## WHAT TO WORK ON
Below are lines of data, and only some are wanted. Please repeat exactly those from the line that has "- 1. A report" through the line that has "other medical systems.".
BEGIN
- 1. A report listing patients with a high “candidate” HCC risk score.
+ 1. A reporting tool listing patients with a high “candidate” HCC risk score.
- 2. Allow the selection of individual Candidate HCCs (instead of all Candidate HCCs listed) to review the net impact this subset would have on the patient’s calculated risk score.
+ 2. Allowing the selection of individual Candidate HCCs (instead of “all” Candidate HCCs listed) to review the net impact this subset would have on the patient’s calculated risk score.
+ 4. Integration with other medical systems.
END
BEGIN
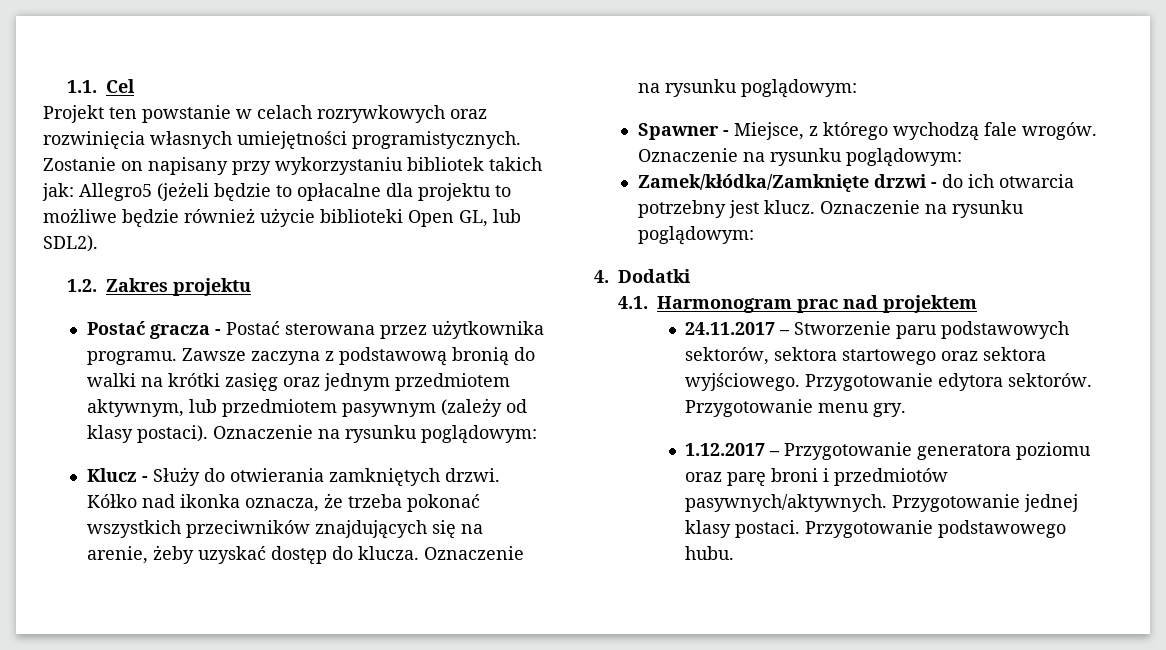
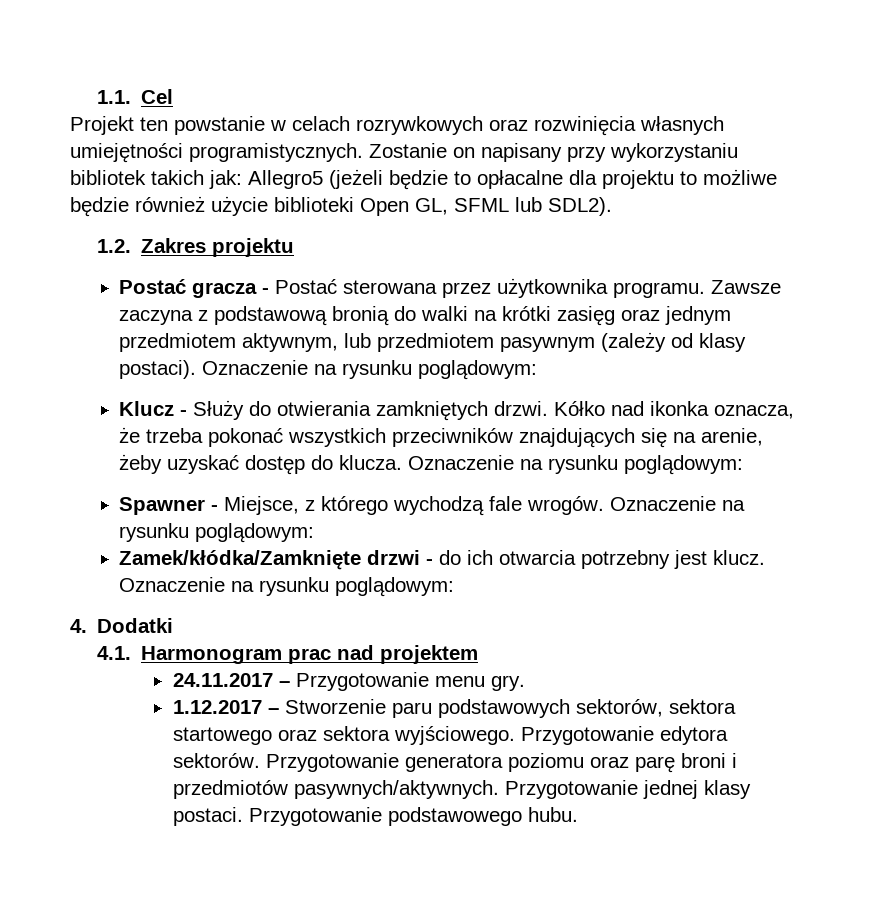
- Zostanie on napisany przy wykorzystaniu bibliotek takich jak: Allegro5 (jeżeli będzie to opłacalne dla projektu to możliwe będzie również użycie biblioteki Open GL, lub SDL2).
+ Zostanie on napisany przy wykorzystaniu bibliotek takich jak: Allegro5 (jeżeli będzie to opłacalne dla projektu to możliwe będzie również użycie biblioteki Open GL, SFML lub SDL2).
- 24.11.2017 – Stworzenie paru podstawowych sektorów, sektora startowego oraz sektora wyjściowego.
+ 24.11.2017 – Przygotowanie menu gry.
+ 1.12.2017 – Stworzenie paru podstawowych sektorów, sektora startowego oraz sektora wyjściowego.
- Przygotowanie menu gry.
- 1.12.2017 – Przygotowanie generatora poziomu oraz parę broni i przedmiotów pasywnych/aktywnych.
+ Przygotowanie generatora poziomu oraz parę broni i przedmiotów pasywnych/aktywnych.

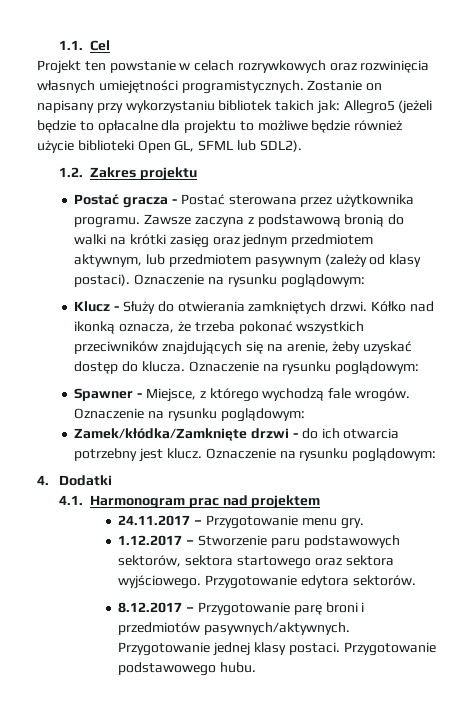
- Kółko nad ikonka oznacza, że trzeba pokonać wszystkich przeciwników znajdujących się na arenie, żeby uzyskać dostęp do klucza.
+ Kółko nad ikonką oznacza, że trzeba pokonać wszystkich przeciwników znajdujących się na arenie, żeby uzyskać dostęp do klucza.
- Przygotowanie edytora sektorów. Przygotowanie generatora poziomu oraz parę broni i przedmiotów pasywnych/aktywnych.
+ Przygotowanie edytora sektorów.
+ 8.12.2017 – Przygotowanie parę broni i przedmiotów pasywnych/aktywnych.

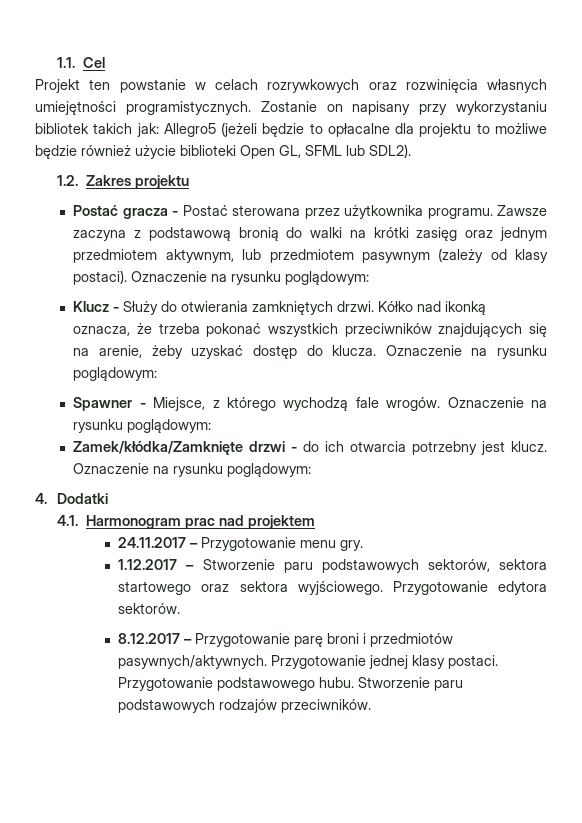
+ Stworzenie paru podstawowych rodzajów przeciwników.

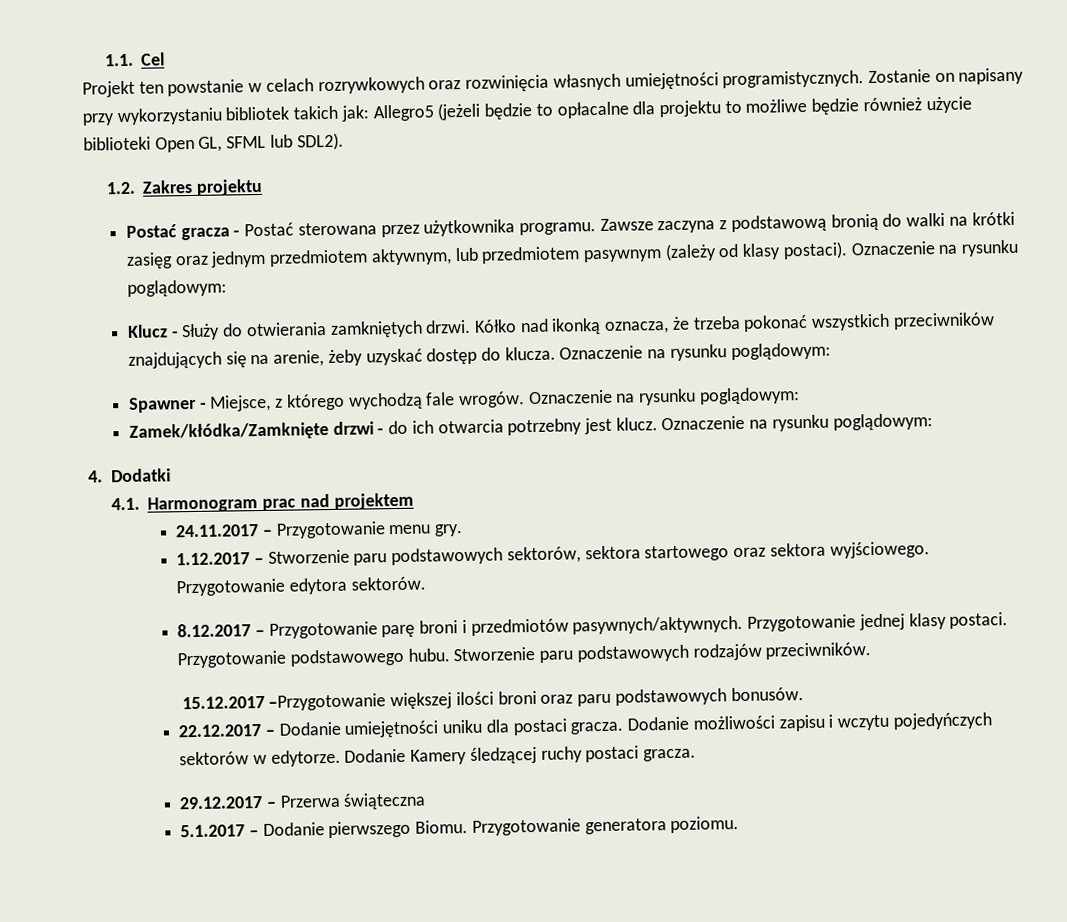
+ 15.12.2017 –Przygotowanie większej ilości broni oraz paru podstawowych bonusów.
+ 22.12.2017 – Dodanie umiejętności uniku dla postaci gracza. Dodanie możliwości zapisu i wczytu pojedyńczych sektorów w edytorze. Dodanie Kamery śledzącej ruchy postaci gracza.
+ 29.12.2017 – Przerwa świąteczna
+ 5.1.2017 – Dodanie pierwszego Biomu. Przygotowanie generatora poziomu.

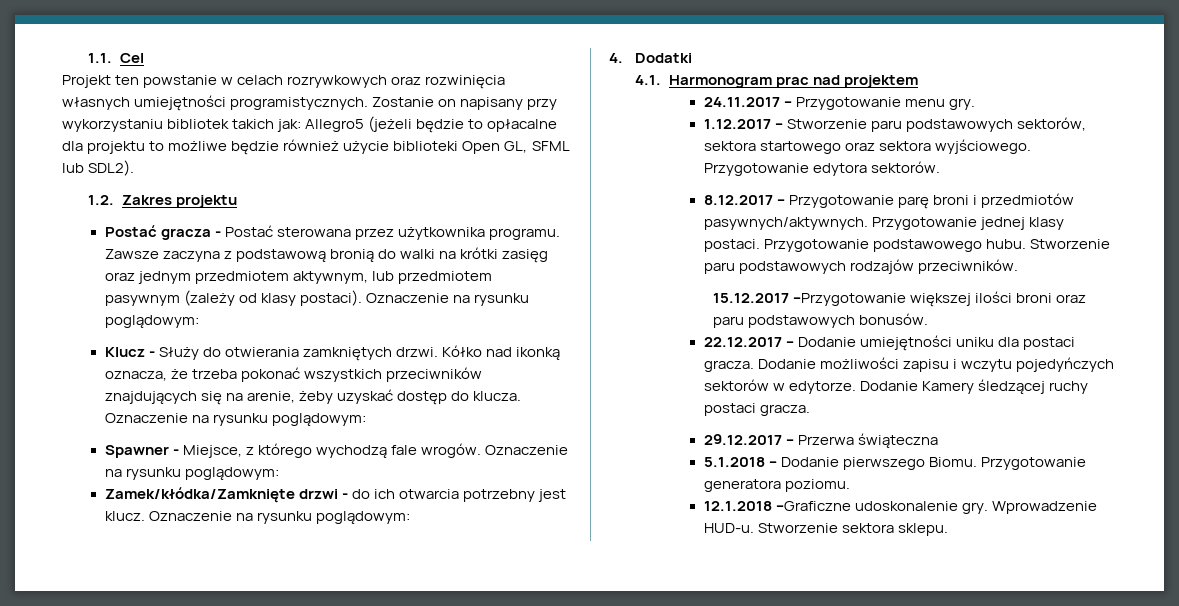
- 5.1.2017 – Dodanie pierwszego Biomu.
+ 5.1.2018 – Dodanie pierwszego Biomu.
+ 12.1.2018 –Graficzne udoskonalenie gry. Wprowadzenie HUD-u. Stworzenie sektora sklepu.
END
## RESPONSE AREA
- 1. A report listing patients with a high “candidate” HCC risk score.
+ 1. A reporting tool listing patients with a high “candidate” HCC risk score.
- 2. Allow the selection of individual Candidate HCCs (instead of all Candidate HCCs listed) to review the net impact this subset would have on the patient’s calculated risk score.
+ 2. Allowing the selection of individual Candidate HCCs (instead of “all” Candidate HCCs listed) to review the net impact this subset would have on the patient’s calculated risk score.
+ 4. Integration with other medical systems.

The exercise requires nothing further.